Our capital cycle framework captures the underlying competitive winds within an industry. Banks outperform on a 2-3y horizon when competition is limited and the business cycle is holding up. We measure bank industry competition using loan-loss provisions and ROE.
US banks first turned capital-abundant in 2H22 as banks started to increase loan-loss provisions and ROE started to dip from elevated levels; this suggests that banks had been over-earning with the initial surge in deposit monies, and were set to underperform on a 2-3y horizon as competition increased for fewer deposits.

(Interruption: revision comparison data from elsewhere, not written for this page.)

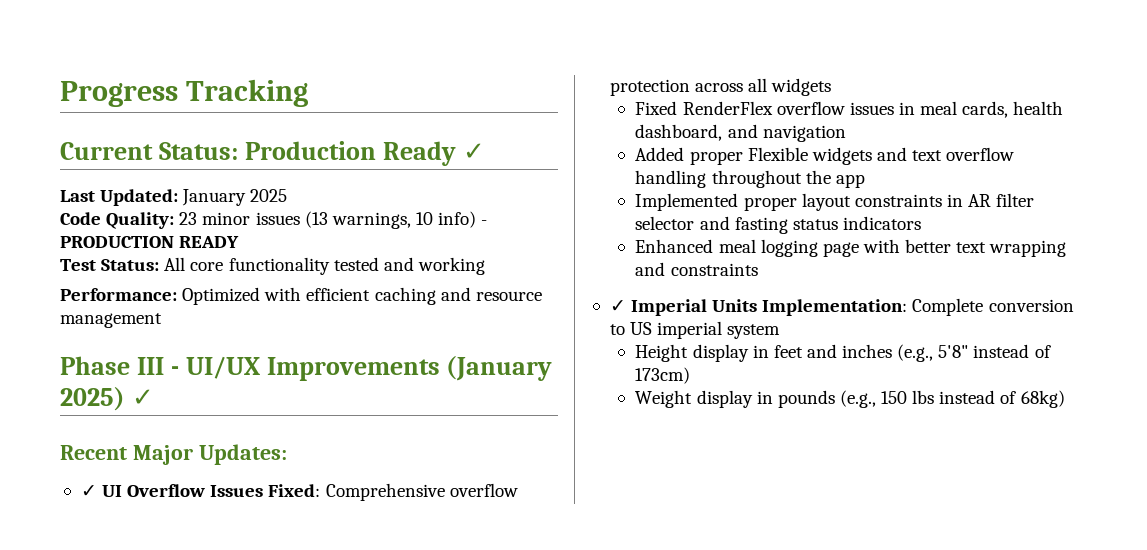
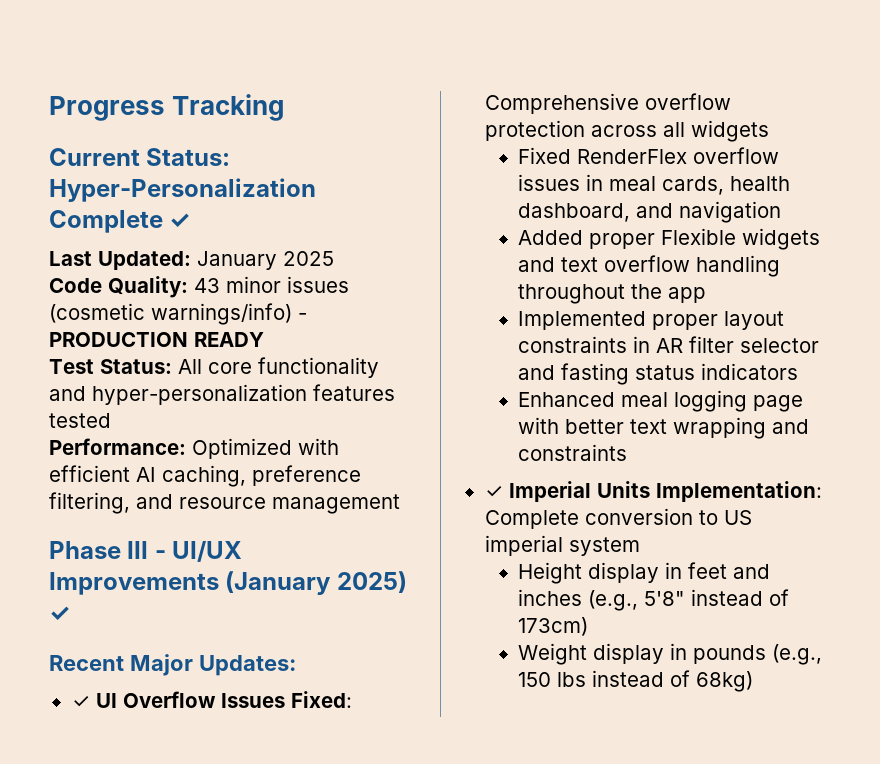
- Current Status: Production Ready ✓
+ Current Status: Hyper-Personalization Complete ✓
- Code Quality: 23 minor issues (13 warnings, 10 info) - PRODUCTION READY
+ Code Quality: 43 minor issues (cosmetic warnings/info) - PRODUCTION READY
- Test Status: All core functionality tested and working
+ Test Status: All core functionality and hyper-personalization features tested
- Performance: Optimized with efficient caching and resource management
+ Performance: Optimized with efficient AI caching, preference filtering, and resource management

The below shows the recent timeline of VP’s US banks work, using a blend of: tactical (1-3 month buy/sell signals, flows), cyclical (6-12 months growth, liquidity, recession), and structural (2-3y+ capital cycle) indicators.
Below are the key VP reports and quotes on US banks investing:
Avoid banks (30th Jan 2023). Banks are capital-abundant and the US economy is likely at the start of a recession.
“US banks have dropped sharply down the capital-cycle ranks. Loan loss provisions are rising from low levels, and ROE is set to keep falling from elevated levels as the downturn gains traction.”
We also flagged fundamental tech vulnerabilities in Oct 2021, flagging software capital-abundance and margin compression risk. The capital cycle has continued to worsen for software.
Tactical buy on banks (Oct 2022).
“US banks: tactical tailwinds + structural headwinds. US banks is an extreme outlier based on flow data and most vulnerable to a flow reversal. But our structural capital cycle indicators suggests banks are set to underperform on a 2-3 year outlook.”
Reduce overweights in banks (Feb 2022)
“US banks are now less exposed to flattening yield curves, but higher valuations are a concern.”
Buy the dip in US banks (July 2021)
“Our selling exhaustion signal has triggered for banks, while credit cycle and growth indicators are still strong, which should support tangible book growth.”
The case for banks (Oct 2020)
“US financials look like great contrarian long opportunities.” “In today’s environment, we see that profitability (measured using revenue to assets/risk-weighted assets) is at the low end of US banking history.”